|
Plunging stock and bond prices have left state and local public pension funds with assets to cover only 77.9 percent of what they will eventually owe, Bloomberg reported.
Last year, the funds had 84.8 percent of the money needed to meet their obligations, according to the nonprofit Equable Institute.
That translates to almost $500 billion less that pension funds have on hand.
Calpers, California’s pension fund for public employees and the nation’s largest, reported it lost 6.1 percent of its value in its most recently completed fiscal year.
Idaho’s public employee retirement fund shed 9.5 percent in its fiscal year ending 30 June, its fourth worst return ever.
Public pension funds have lost an average of 10.4 percent so far this year, Equable calculated, erasing about half of the 25-percent gains the funds booked last year as federal stimulus money kept financial markets oiled.

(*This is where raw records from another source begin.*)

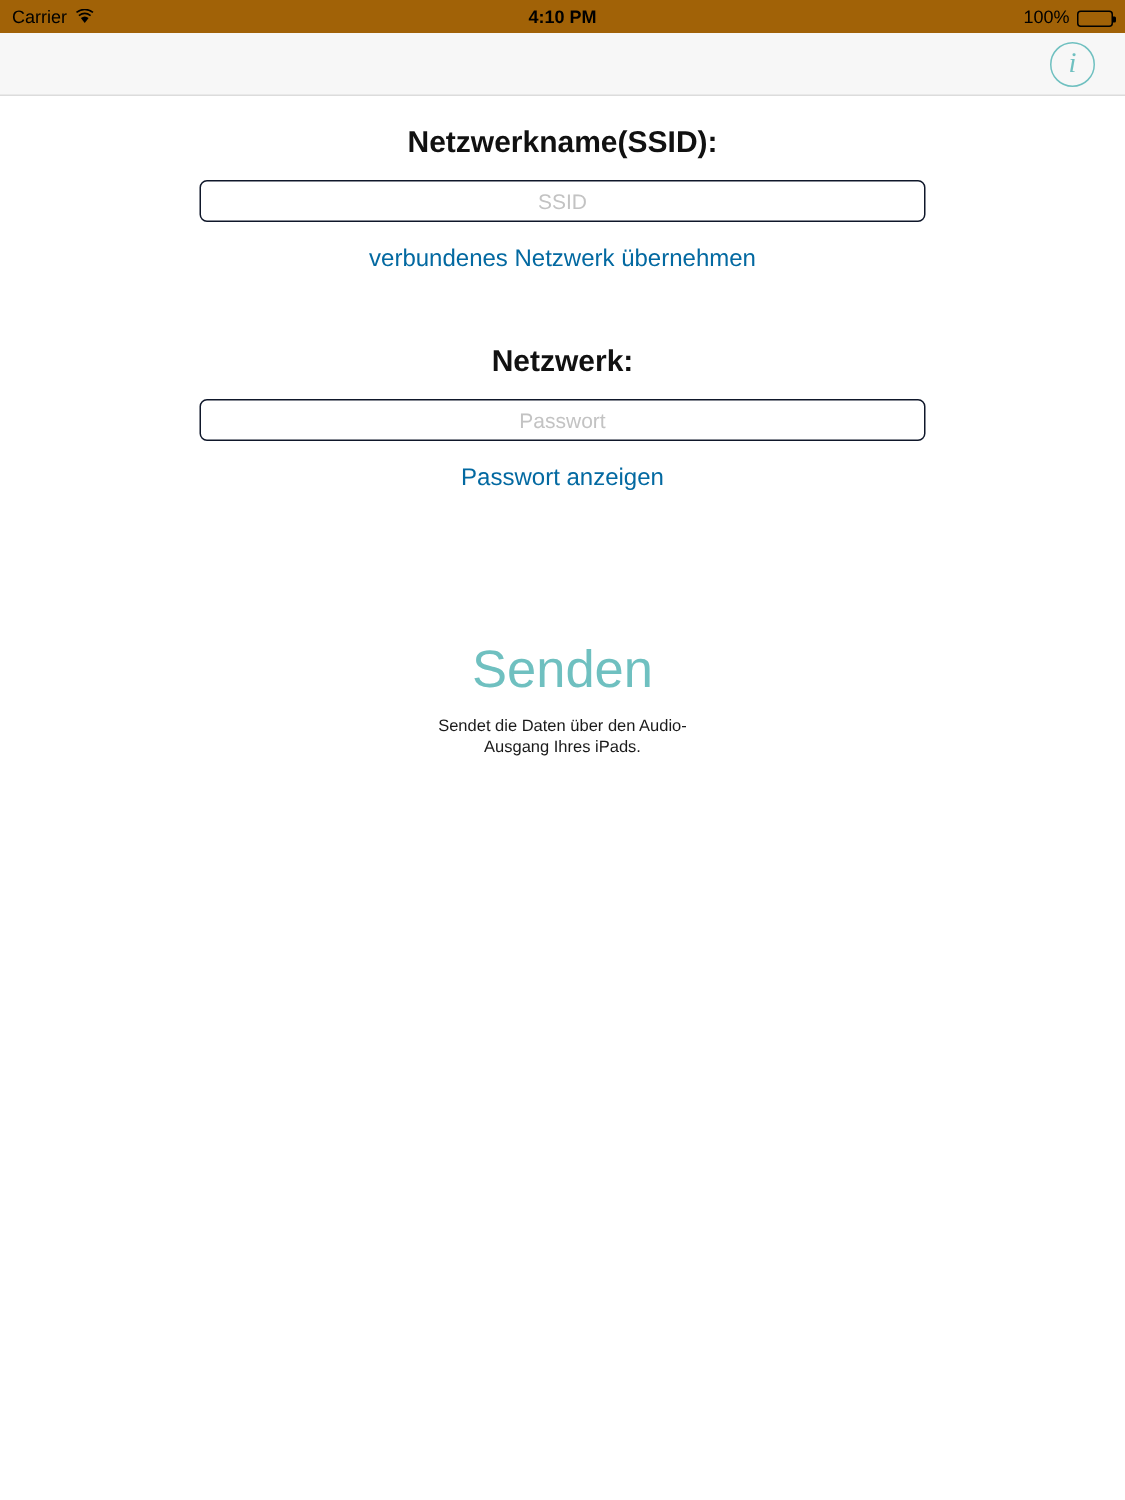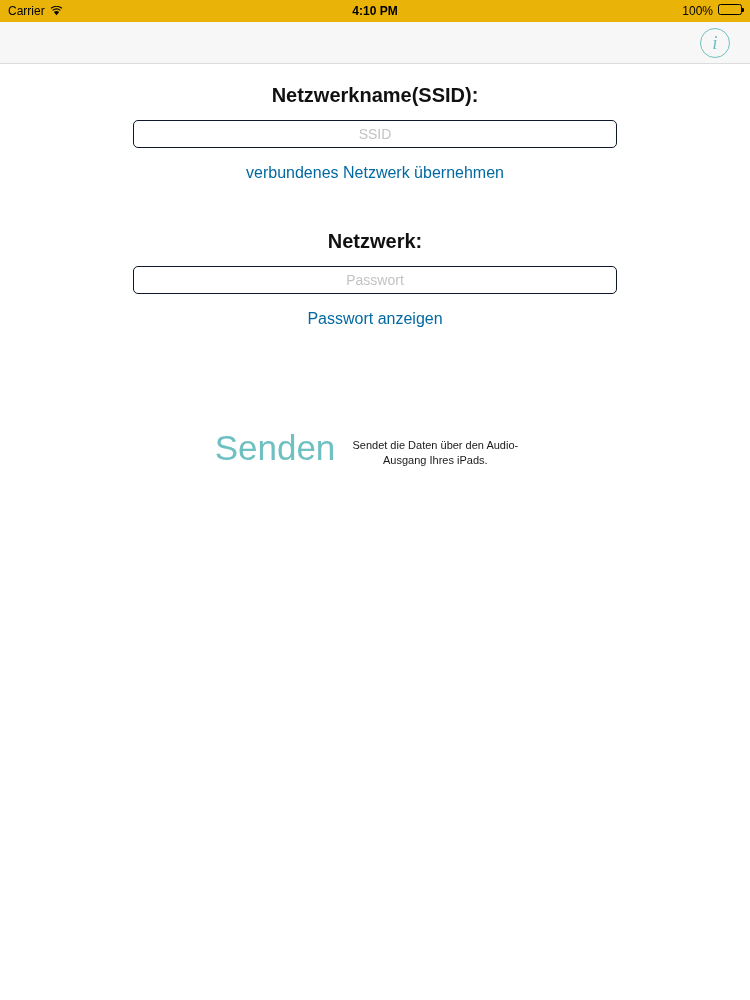"Carrier" .status-bar { background: #eab308 -> #a16207 }
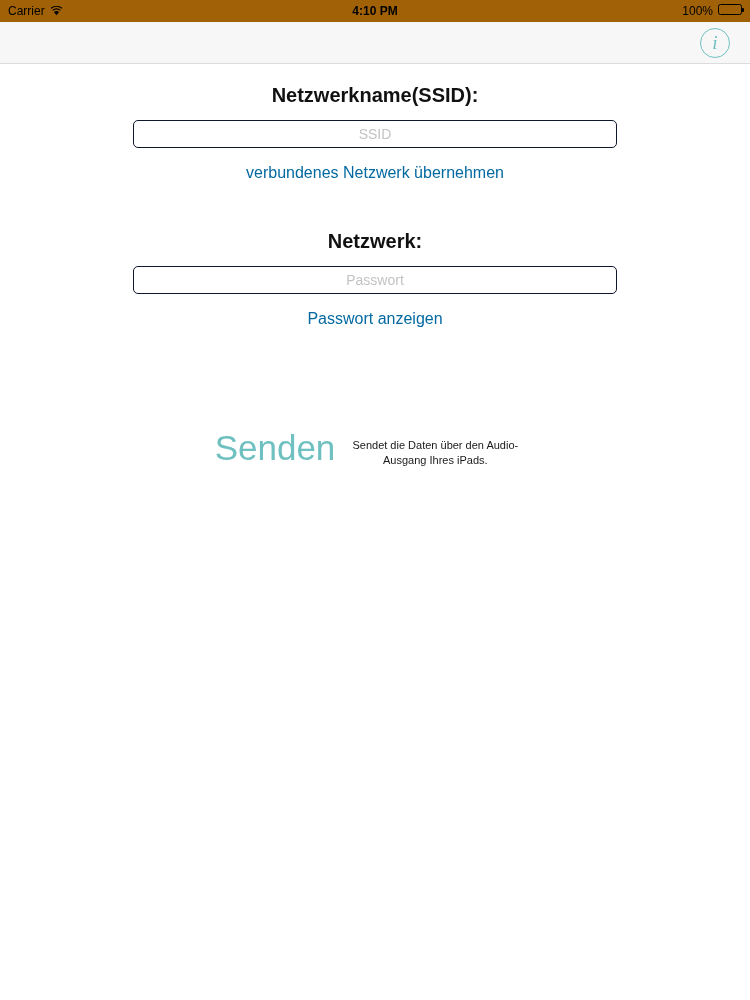"100%" .status-right { align-items: flex-start -> flex-end }
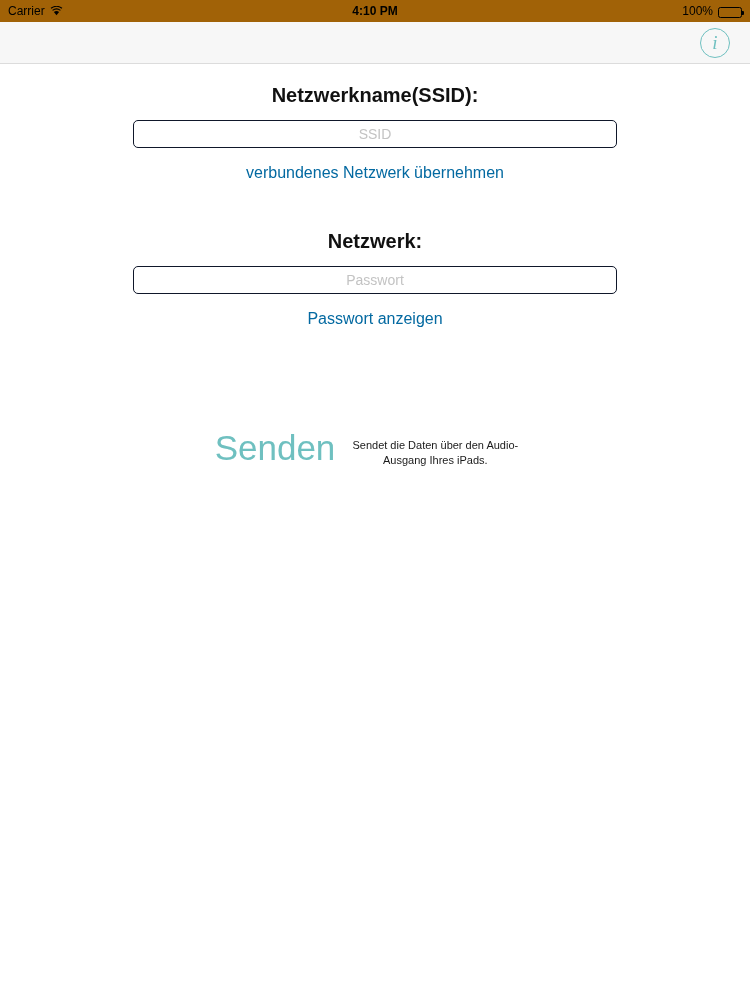"Senden" .send-wrap { align-items: flex-end -> center; flex-direction: row -> column }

“The threat to states is not the investment losses,” Anthony Randazzo, Equable’s executive director, told Bloomberg. “The threat is the contribution rates that are going to have to go up because of the investment losses.”
Corporate and individual contributions to pension funds, now around 30 percent of payroll, will need to rise to 35 percent by 2030 to ensure funds can meet their obligations, Randazzo estimates.
Public pension funds’ unfunded liability will reach $1.4 trillion this year, he warned.
For years, public pension funds have been seeing their future liabilities grow faster than their assets.
To make up the difference, pension funds have been venturing into riskier investments that dangle the chance of high profits, such as junk bonds and private equity, the latter now comprising more than 10 percent of state pension funds’ holdings, Equable said.
However, the Ukraine war and resulting sanctions, inflation, and rising interest rates have dashed many of those hopes.
Most recently, pension funds have been borrowing to invest, as we reported in “Pension Funds, Facing Deficits, Borrow to Invest” (5 July, 2022).
If pension funds are unable to meet their obligations, their payments are taken on by the Pension Benefit Guaranty Corp. (PBGC), a federal agency that insures pension funds, meaning that taxpayers supply the missing money.
TREND FORECAST: With Americans increasingly having to choose which basic expenses to not pay from month to month (see “Consumers Find It Harder to Pay Bills Now Than During the COVID War” in this issue), workers will balk at seeing more taken out of their paychecks to fund a far-off retirement.
A growing number of retirement funds will be unable to meet their obligations, especially when the 65-million-strong Generation X begins to retire in 10 years.
When that happens, state and federal taxpayers will be handed the bill—the same taxpayers already covering Social Security and Medicare costs for Baby Boomers.
Ultimately, to prevent a collapse of the pension system and widespread bankruptcies among retirement funds, legislatures will be forced to step in with solutions that will roil the retirement plans of millions of Americans.